In the 1930s, architect Jože Plečnik designed three kiosks for selling newspapers and cigarettes in Ljubljana, as part of a series of larger projects for the public space. Back then, kiosks were covered in wild creeper plants and carried advertisements.
One of the Plečnik kiosks is located on Vegova Street, in central Ljubljana. The architect imagined this street as a cultural avenue that would stretch from the Knafljev passage, in the city centre, all the way to the Trnovo Church, on the outskirts. Today, the street is lined by buildings dedicated to culture and architecture, but there is no real connection between them. This particular kiosk had been abandoned for thirteen years, and was only occasionally covered in posters.
Aim of the intervention
Outsider, the architecture magazine, saw potential in this kiosk: they thought it could become a small-yet-potent connection point, generating culture and architecture in the city, so they decided to revive it in 2021. The object of their intervention is modest: a humble brick kiosk from the 1930s, less than 2 square metres, which most passers-by don’t even notice. However, by bringing it back to life, its effect on the space is greatly amplified, and it suddenly stands out.
In this project, the abandoned kiosk was seen from a new perspective, whereby it came to be understood as an installation that is physically small, but conceptually large: it is a generator of public space.
With this intervention, the kiosk became a point of sale for Outsider magazine, as well as other international architecture publications. The kiosk did not have its own electric connection, so it used the electricity from a nearby lamppost that turns on at nightfall, triggered by a sensor. The kiosk led to the creation of a new street festival, a lively and engaging public space for debating and sharing ideas.
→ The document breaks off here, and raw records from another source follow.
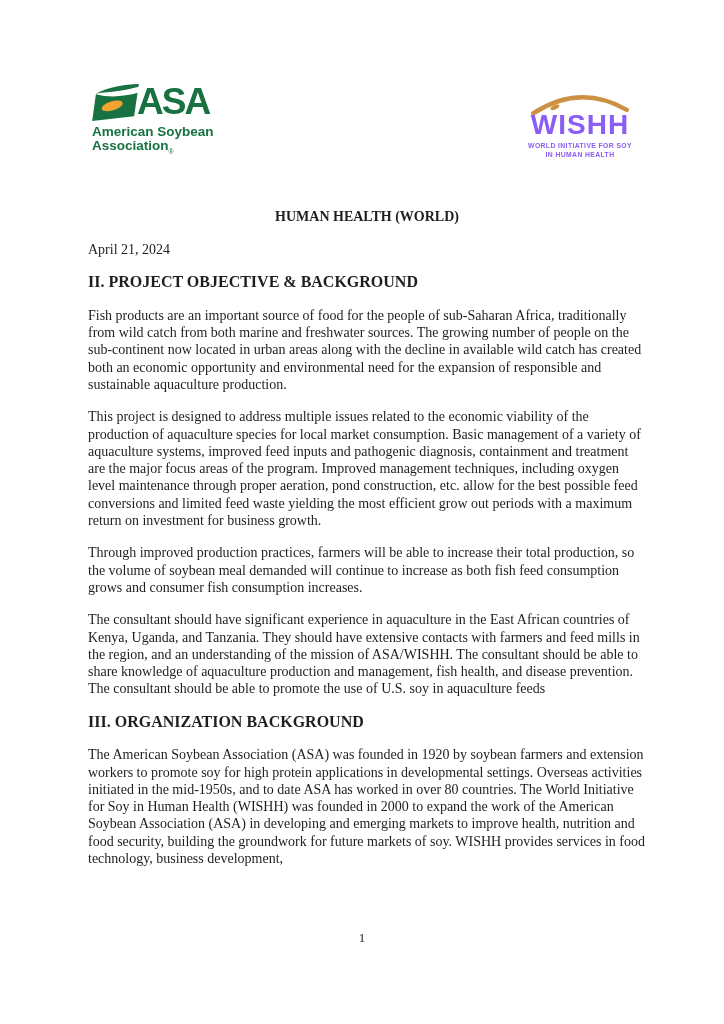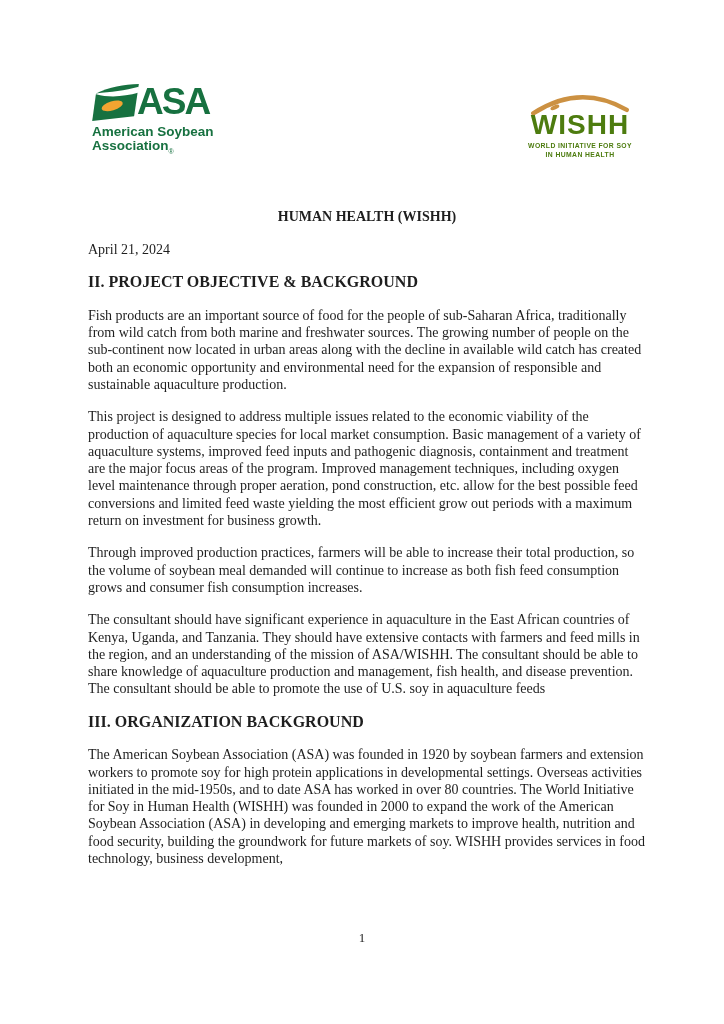--- a/index.html
+++ b/index.html
@@ -63,7 +63,7 @@
     width: 124px;
     text-align: center;
     font-family: "Liberation Sans", sans-serif;
-    color: #4d7c0f;
+    color: #8b5cf6;
   }
   .wishh-arc {
     width: 118px;

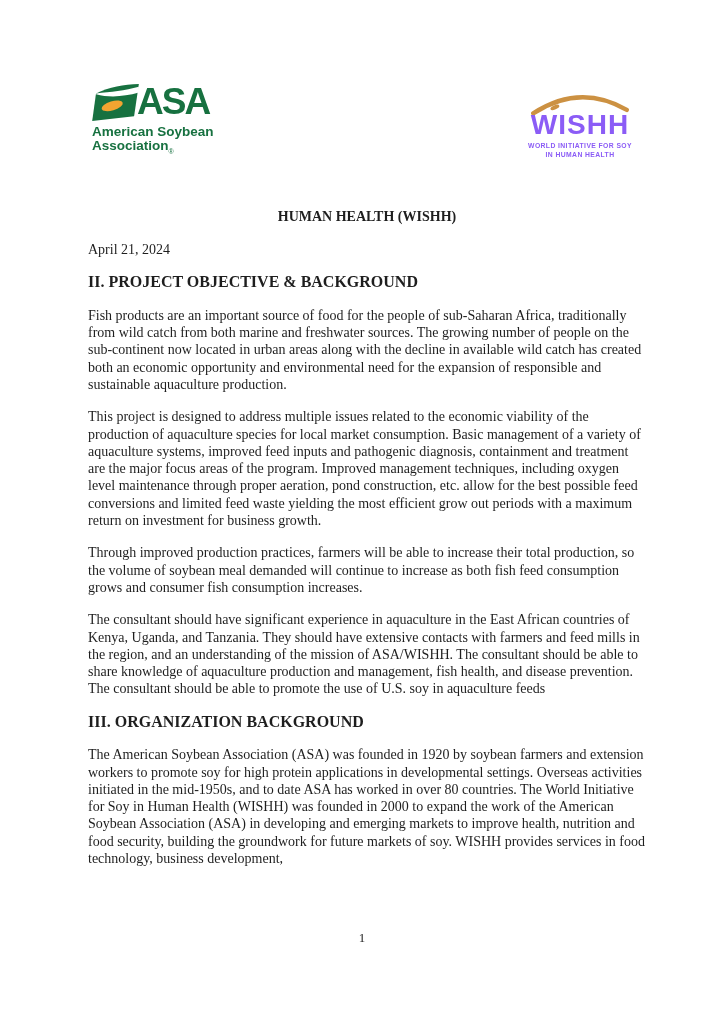--- a/index.html
+++ b/index.html
@@ -164,7 +164,7 @@
   <main class="doc-body">
     <h1 class="doc-title">
       <br>
-      <span>HUMAN HEALTH (WISHH)</span>
+      <span>HUMAN HEALTH (WORLD)</span>
     </h1>
 
     <p>April 21, 2024</p>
The Plečnik kiosk has been converted into an efficient, poetic and modern space. In this project, the architects worked out how to make the most of a tiny structure to create a new public space, built with thought and dialogue rather than bricks.
The kiosk’s visitors can take away the free monthly newspaper Trafika, a publication featuring stories about public space and its importance in terms of encouraging socialisation, collaboration and debate in society.
When a nearby lamppost comes on, interlocutors from the world of architecture, culture and society are invited to converse. The activities are free and open to the public.